**Exercise inputs**

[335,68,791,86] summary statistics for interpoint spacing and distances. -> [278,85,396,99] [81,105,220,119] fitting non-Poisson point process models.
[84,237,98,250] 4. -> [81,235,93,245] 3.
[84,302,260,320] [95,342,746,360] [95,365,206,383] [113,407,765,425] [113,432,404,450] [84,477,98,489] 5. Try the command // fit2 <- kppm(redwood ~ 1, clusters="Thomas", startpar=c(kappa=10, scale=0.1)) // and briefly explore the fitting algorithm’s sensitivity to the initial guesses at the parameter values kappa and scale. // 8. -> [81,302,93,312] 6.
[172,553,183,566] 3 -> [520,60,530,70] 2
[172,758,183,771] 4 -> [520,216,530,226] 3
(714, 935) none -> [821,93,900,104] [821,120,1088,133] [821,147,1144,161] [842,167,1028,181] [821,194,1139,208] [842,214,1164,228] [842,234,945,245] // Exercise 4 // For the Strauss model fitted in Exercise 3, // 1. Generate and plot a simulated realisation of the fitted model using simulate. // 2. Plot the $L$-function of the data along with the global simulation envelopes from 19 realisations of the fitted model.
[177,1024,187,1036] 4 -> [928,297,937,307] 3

**Your task**
What you return must be the line that contains "[84,237,98,250] 4. -> [81,235,93,245] 3." followed by every remaining line of the material, all exactly as written and nothing more.

**Response for this exercise**
[84,237,98,250] 4. -> [81,235,93,245] 3.
[84,302,260,320] [95,342,746,360] [95,365,206,383] [113,407,765,425] [113,432,404,450] [84,477,98,489] 5. Try the command // fit2 <- kppm(redwood ~ 1, clusters="Thomas", startpar=c(kappa=10, scale=0.1)) // and briefly explore the fitting algorithm’s sensitivity to the initial guesses at the parameter values kappa and scale. // 8. -> [81,302,93,312] 6.
[172,553,183,566] 3 -> [520,60,530,70] 2
[172,758,183,771] 4 -> [520,216,530,226] 3
(714, 935) none -> [821,93,900,104] [821,120,1088,133] [821,147,1144,161] [842,167,1028,181] [821,194,1139,208] [842,214,1164,228] [842,234,945,245] // Exercise 4 // For the Strauss model fitted in Exercise 3, // 1. Generate and plot a simulated realisation of the fitted model using simulate. // 2. Plot the $L$-function of the data along with the global simulation envelopes from 19 realisations of the fitted model.
[177,1024,187,1036] 4 -> [928,297,937,307] 3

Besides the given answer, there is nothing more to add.